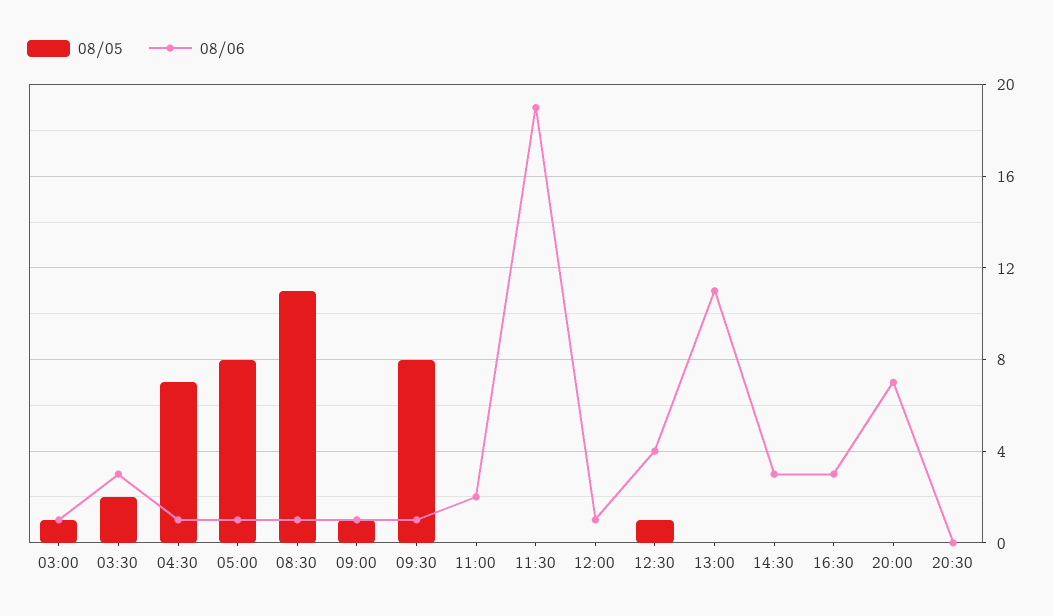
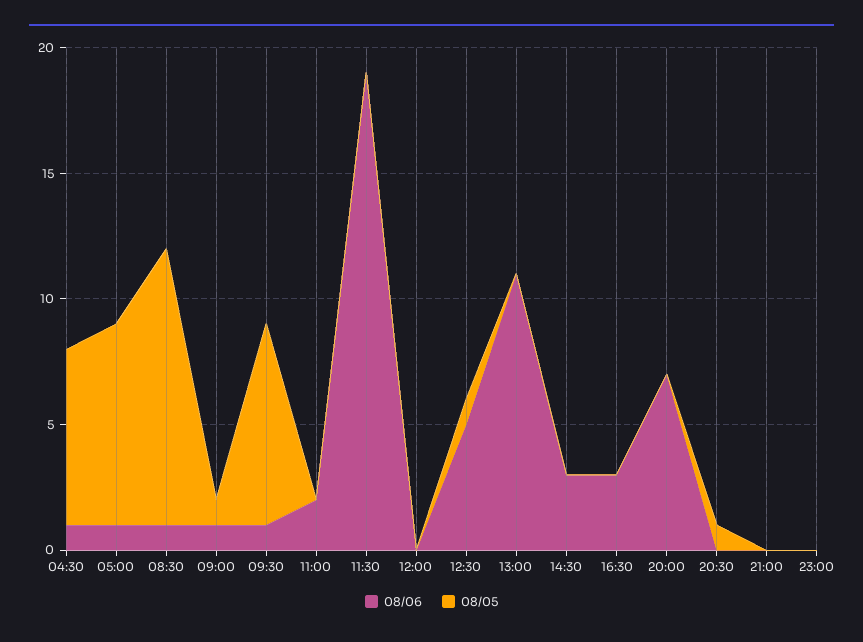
08/05, 03:00: 1 -> none
08/06, 03:00: 1 -> none
08/05, 03:30: 2 -> none
08/06, 03:30: 3 -> none
08/06, 12:00: 1 -> 0
08/06, 12:30: 4 -> 5
08/05, 20:30: 0 -> 1
08/06, 21:00: none -> 0
08/05, 21:00: none -> 0
08/06, 23:00: none -> 0
08/05, 23:00: none -> 0

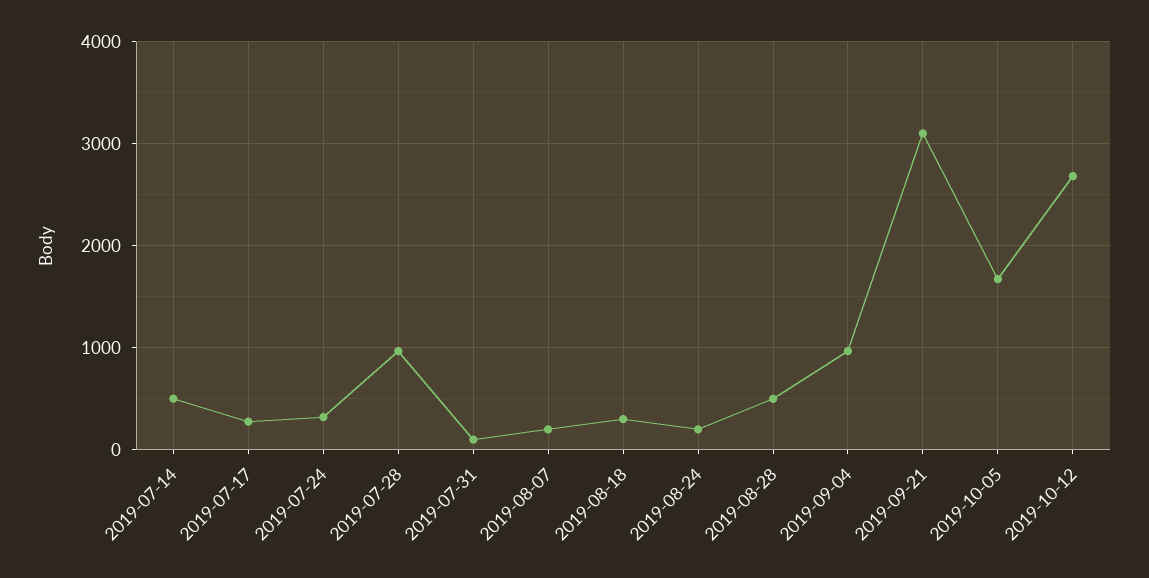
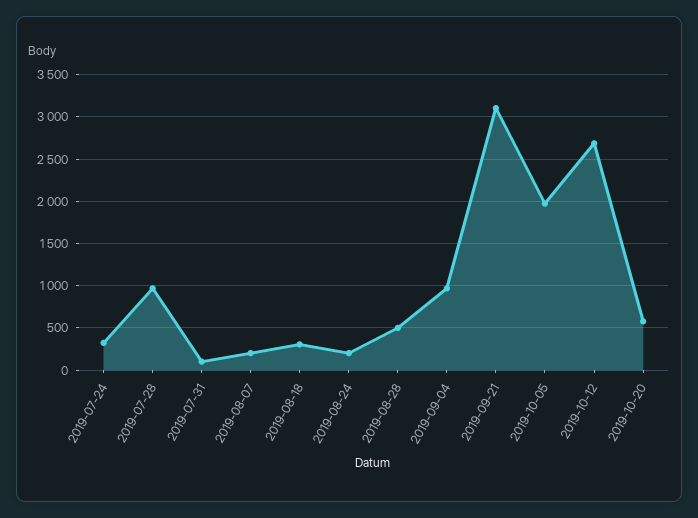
2019-07-14: 500 -> none
2019-07-17: 300 -> none
2019-10-05: 1700 -> 2000
2019-10-20: none -> 600

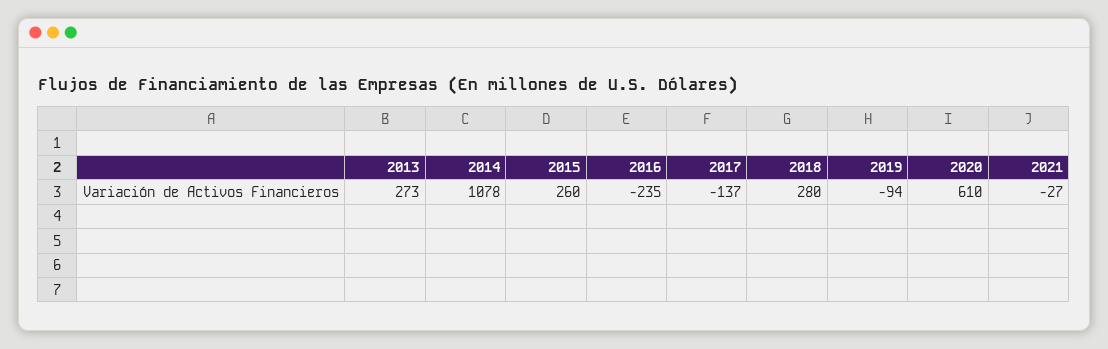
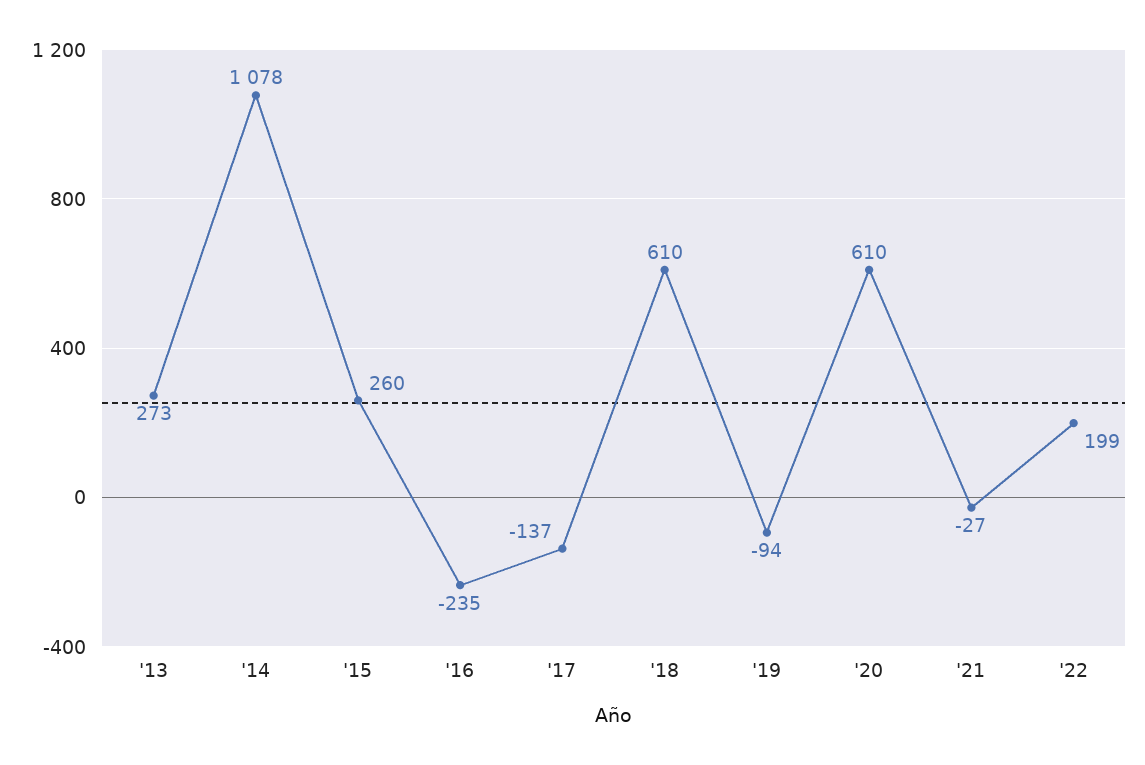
2018: 280 -> 610
'22: none -> 199

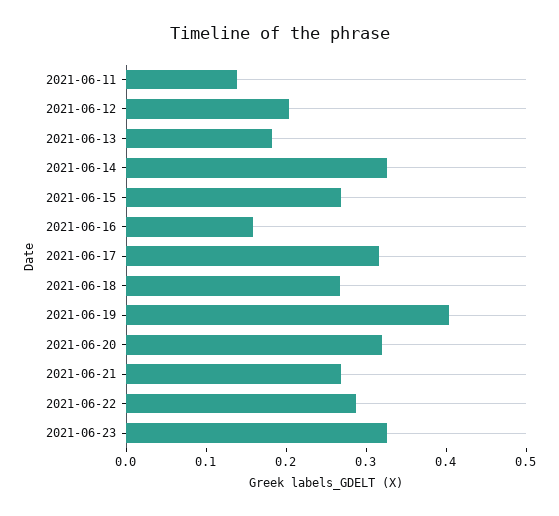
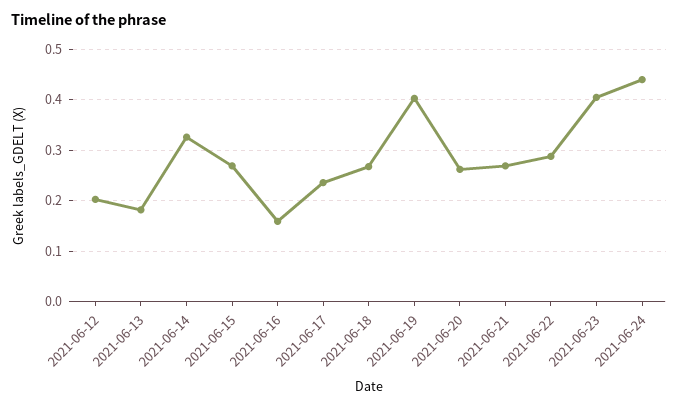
2021-06-11: 0.14 -> none
2021-06-17: 0.32 -> 0.24
2021-06-20: 0.32 -> 0.26
2021-06-23: 0.32 -> 0.4
2021-06-24: none -> 0.44

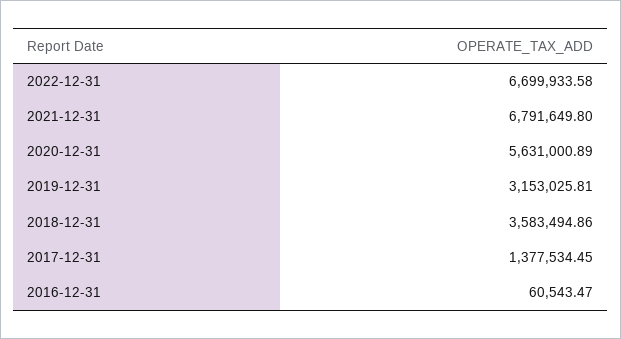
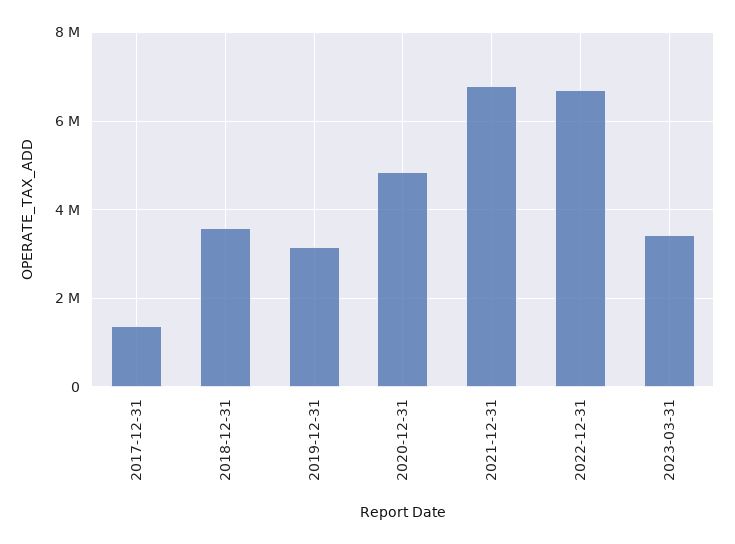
2020-12-31: 5631000.89 -> 4800000
2016-12-31: 60543.47 -> none
2023-03-31: none -> 3400000

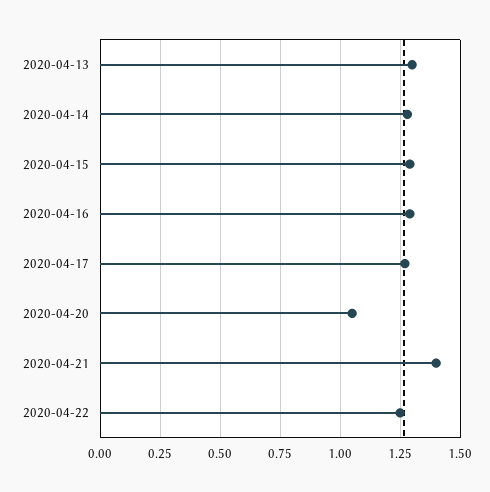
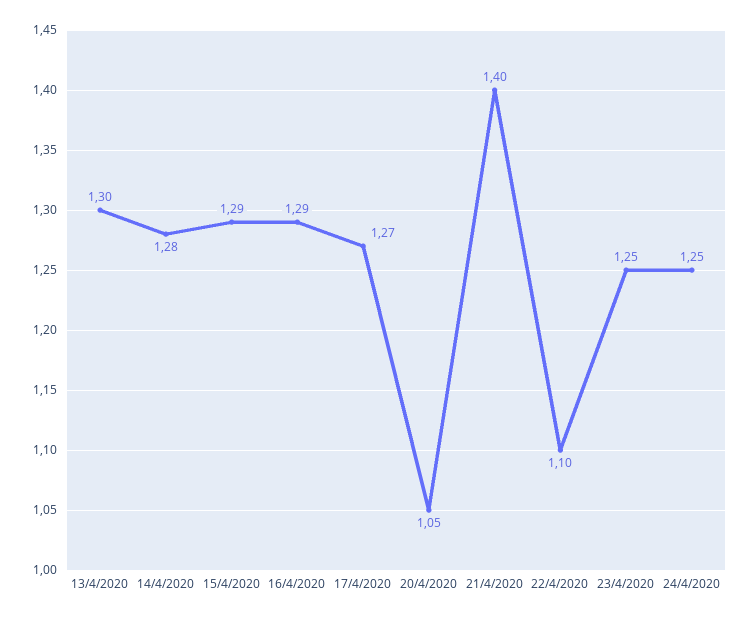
2020-04-22: 1.25 -> 1.1
23/4/2020: none -> 1.25
24/4/2020: none -> 1.25

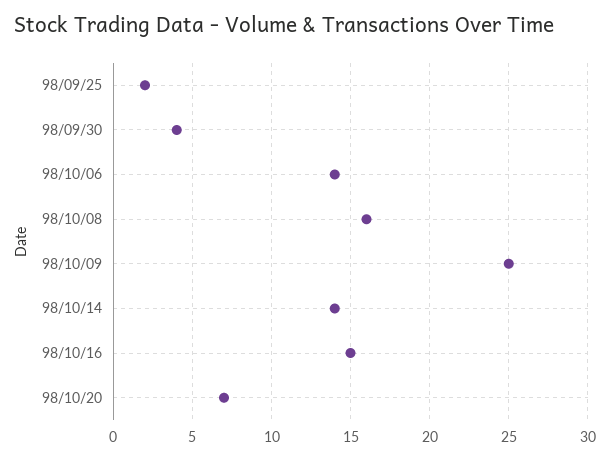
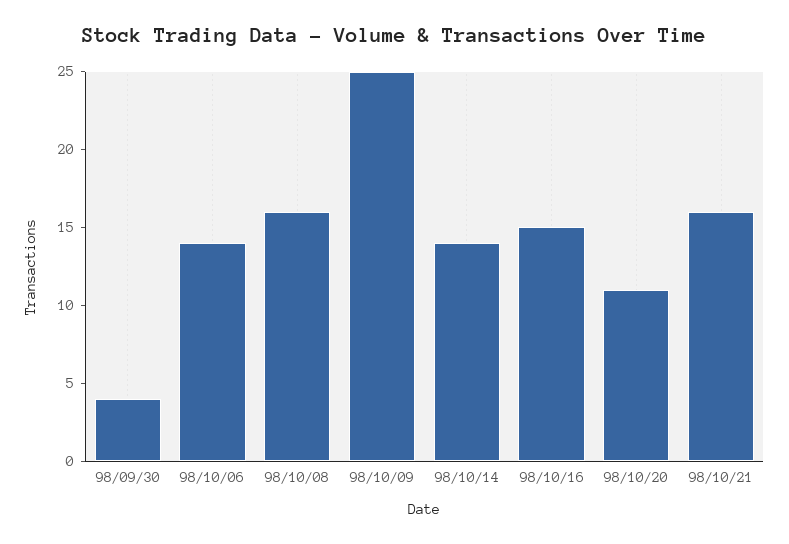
98/09/25: 2 -> none
98/10/20: 7 -> 11
98/10/21: none -> 16

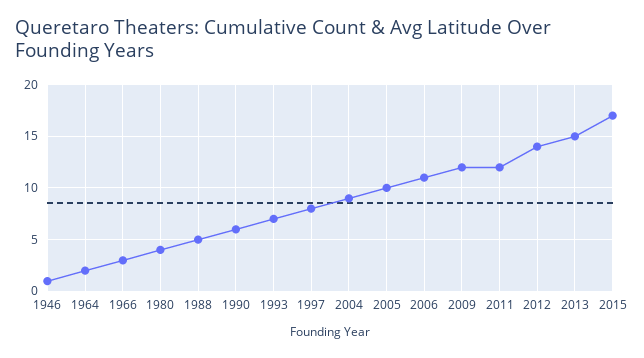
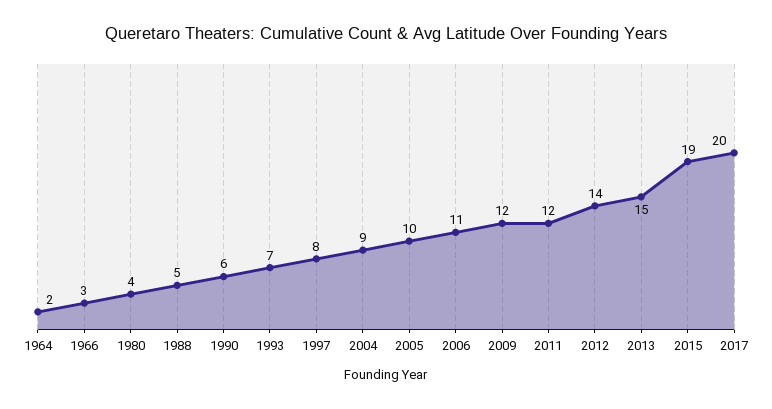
1946: 1 -> none
2015: 17 -> 19
2017: none -> 20

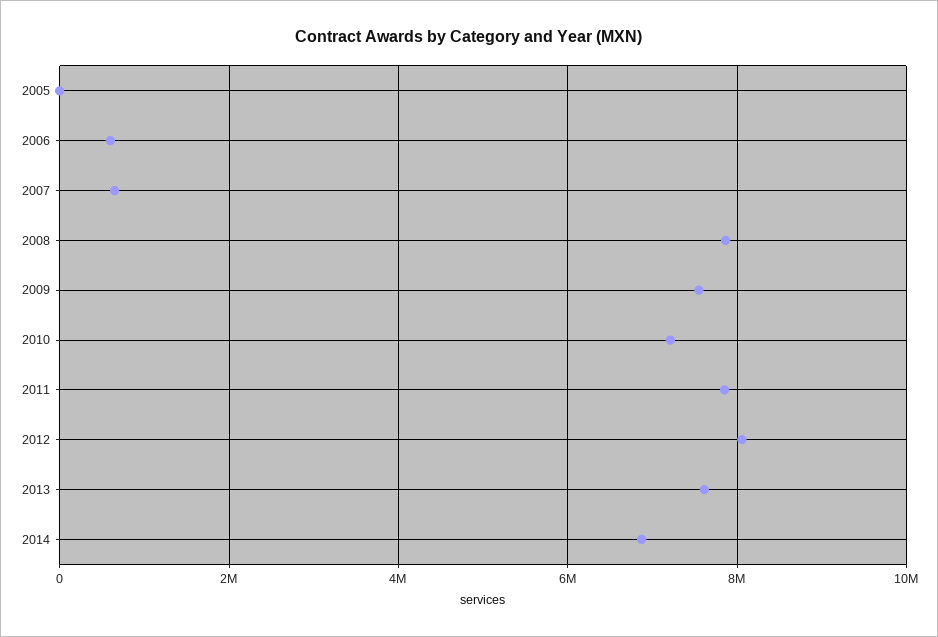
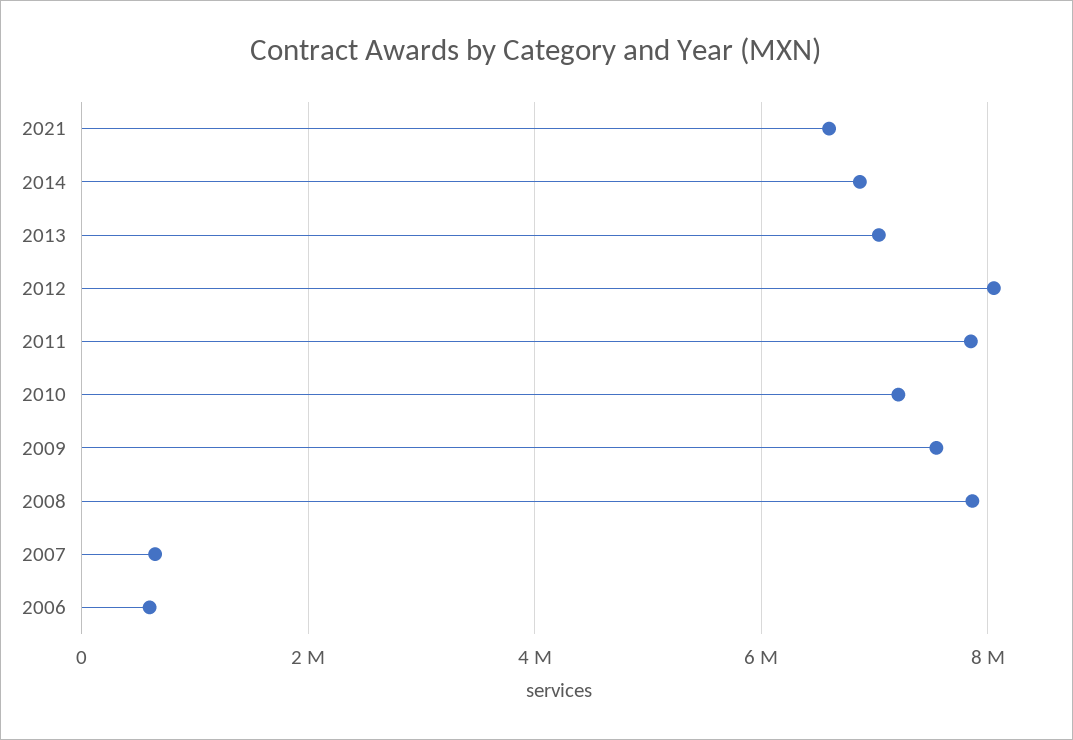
2005: 0 -> none
2013: 7600000 -> 7000000
2021: none -> 6600000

---

◆ PROBLEM REQUIREMENTS ◆
Beginning with the line that contains "none -> 199" and ending with the final line of the listing, return each line exactly. Omit all pictures.

◆ YOUR SOLUTION ◆
'22: none -> 199

2021-06-11: 0.14 -> none
2021-06-17: 0.32 -> 0.24
2021-06-20: 0.32 -> 0.26
2021-06-23: 0.32 -> 0.4
2021-06-24: none -> 0.44

2020-12-31: 5631000.89 -> 4800000
2016-12-31: 60543.47 -> none
2023-03-31: none -> 3400000

2020-04-22: 1.25 -> 1.1
23/4/2020: none -> 1.25
24/4/2020: none -> 1.25

98/09/25: 2 -> none
98/10/20: 7 -> 11
98/10/21: none -> 16

1946: 1 -> none
2015: 17 -> 19
2017: none -> 20

2005: 0 -> none
2013: 7600000 -> 7000000
2021: none -> 6600000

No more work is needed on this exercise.